Plant cell walls serve as the ‘exoskeleton’ of every single plant cell. To ensure normal cell growth and development, synthesis of plant cell walls involves the fine-tuned deposition of different cell wall components, including load-bearing elements known as cellulose. In the primary cell wall, cellulose patterning follows a microtubule-guided mechanism that requires a direct molecular linker between cellulose synthase complexes (CSCs) and cortical microtubules. However, whether a similar mechanism is involved in synthesis of the secondary cell wall is not clear. A recent study from Staffan Persson’s group at the University of Melbourne, Australia, and their collaborators reported that secondary cell wall patterning not only occurs via a similar mechanism but recruits the same linker protein, CELLULOSE SYNTHASE INTERACTING 1 (CSI1), to guide cellulose deposition during the early stage of the process.

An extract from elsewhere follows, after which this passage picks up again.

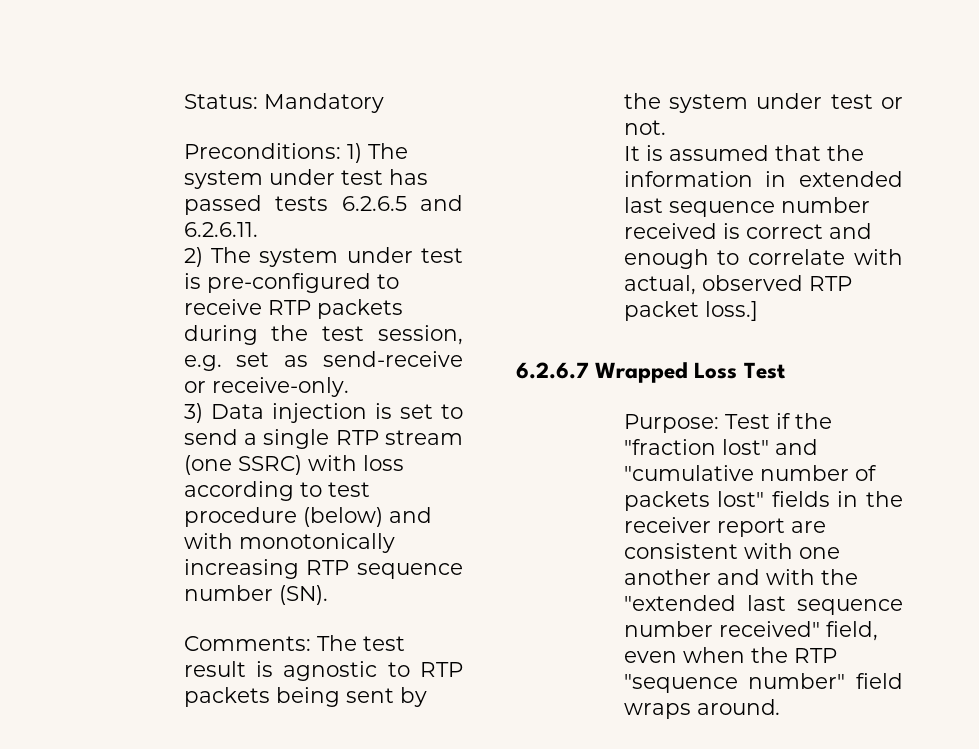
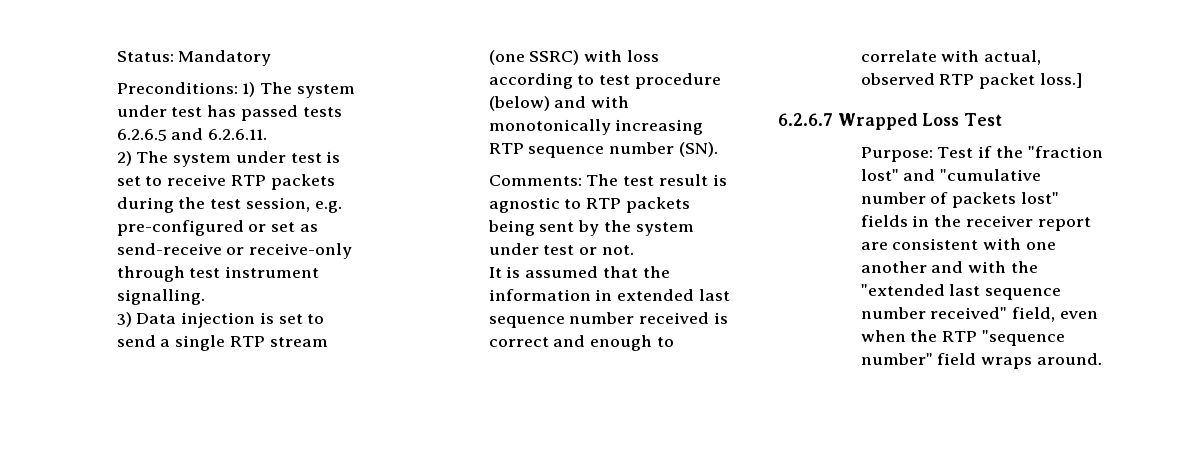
- 2) The system under test is pre-configured to receive RTP packets during the test session, e.g. set as send-receive or receive-only.
+ 2) The system under test is set to receive RTP packets during the test session, e.g. pre-configured or set as send-receive or receive-only through test instrument signalling.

Credit: Biophoto Associates/Science Photo Library

Using an inducible xylem transdifferentiating Arabidopsis cell culture system, Schneider et al. characterized the altered secondary cell wall patterning in knockout lines of CSI1. Colocalization analyses suggested that CSI1 is closely associated with both secondary CSCs and microtubules during different stages of secondary cell wall synthesis. The absence of CSI1 led to misalignment between CSCs and microtubules during the early stage, but not in the middle and late stages of xylem vessel development. This interesting observation led the researchers to hypothesize that a different mechanism regulates secondary cell wall patterning during later stages. They further observed that the spatially specific delivery and patterning of the secondary cell wall were maintained after the depolymerization of microtubules, suggesting that microtubules are playing a minimal role in secondary cell wall deposition during later stages. However, more details of this distinct mechanism remain to be determined.

The researchers also showed that knocking down a CSI1 homologue in rice caused stunted growth as well as defects in secondary cell wall synthesis, indicating a ubiquitous role of the shared linker in different plant systems.